According to Vygotsky, this is the beginning of thinking, this kind of dialog, and at this point, it’s completely external. It’s all happening in that space between the child and her mother, and only over time does it become interalized. And how that happens, Vygotsky thought, is that as the child gets older she’ll start to take on the dialog herself; she’ll start to talk to herself. This is the stage we call “private speech.” We’ve all seen kids do this, right? Where they narrate every single thing they’re doing: “Put the ball in the box. Take the ball out of the box.”

Now what then happens is a few years further down the line, these kids who were narrating everything they were doing then go to school and the teachers tell them, “Shhh. Don’t talk out loud.” So they get the message that they need to start doing this internally. So, they start to whisper to themselves out loud, and then they whisper to themselves silently because the words are now in their head. And that, according to Vygotsky’s theory, that is thinking.
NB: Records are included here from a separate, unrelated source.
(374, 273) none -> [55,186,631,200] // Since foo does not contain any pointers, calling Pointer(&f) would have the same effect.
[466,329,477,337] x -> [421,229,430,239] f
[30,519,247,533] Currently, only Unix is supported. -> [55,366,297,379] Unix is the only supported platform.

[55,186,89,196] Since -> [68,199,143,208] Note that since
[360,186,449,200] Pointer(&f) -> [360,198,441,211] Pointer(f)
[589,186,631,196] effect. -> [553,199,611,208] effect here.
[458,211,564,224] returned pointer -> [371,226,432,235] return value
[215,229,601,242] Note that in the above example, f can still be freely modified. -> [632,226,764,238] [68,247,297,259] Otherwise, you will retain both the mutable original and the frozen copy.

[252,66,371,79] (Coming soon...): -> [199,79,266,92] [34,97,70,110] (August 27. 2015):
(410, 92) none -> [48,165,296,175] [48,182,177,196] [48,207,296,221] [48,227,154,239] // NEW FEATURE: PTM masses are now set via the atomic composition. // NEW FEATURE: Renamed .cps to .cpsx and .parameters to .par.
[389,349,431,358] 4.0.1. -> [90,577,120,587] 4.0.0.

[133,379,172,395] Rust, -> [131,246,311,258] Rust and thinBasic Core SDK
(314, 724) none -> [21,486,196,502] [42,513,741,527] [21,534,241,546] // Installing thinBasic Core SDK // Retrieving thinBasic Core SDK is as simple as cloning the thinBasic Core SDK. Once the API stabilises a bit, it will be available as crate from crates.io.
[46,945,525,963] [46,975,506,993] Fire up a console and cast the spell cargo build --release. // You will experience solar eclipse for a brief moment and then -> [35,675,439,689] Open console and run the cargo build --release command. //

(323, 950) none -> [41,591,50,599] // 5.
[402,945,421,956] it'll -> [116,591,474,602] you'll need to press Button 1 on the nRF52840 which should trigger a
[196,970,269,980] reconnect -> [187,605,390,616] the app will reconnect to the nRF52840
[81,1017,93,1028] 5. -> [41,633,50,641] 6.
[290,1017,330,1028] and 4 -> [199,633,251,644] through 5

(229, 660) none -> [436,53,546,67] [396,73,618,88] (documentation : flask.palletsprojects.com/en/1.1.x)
Only then, he says, is a child having a thought.

The always-excellent Radiolab disccusses Lev Vygotsky’s theory of Thought and Language with Charles Fernyhough in the Voices in Your Head episode.

This fascinates me for two reasons.

The first is that I have a son who is in the process of learning to speak. This is exactly what we do with him: talk to him about solving problems. I’m not sure I’m 100% convinced by Vygotsky’s theory, though. It seems clear that George is thinking even when we’re not talking him through problem solving. At least I suppose that’s what he’s doing when he’s flipping through the pages of Byron Barton’s Planes, but perhaps this isn’t exactly what Vygotsky means by “thought.”

The second reason this is interesting is because of Steven Johnson’s recent book Where Good Ideas Come From argues that good ideas come about when diverse ideas collide, such as in the coffee houses of the Enlightenment and Modernist Parisian salons. If Vygotsky is right, this may be because thinking begins—and to some extent remains—a social act.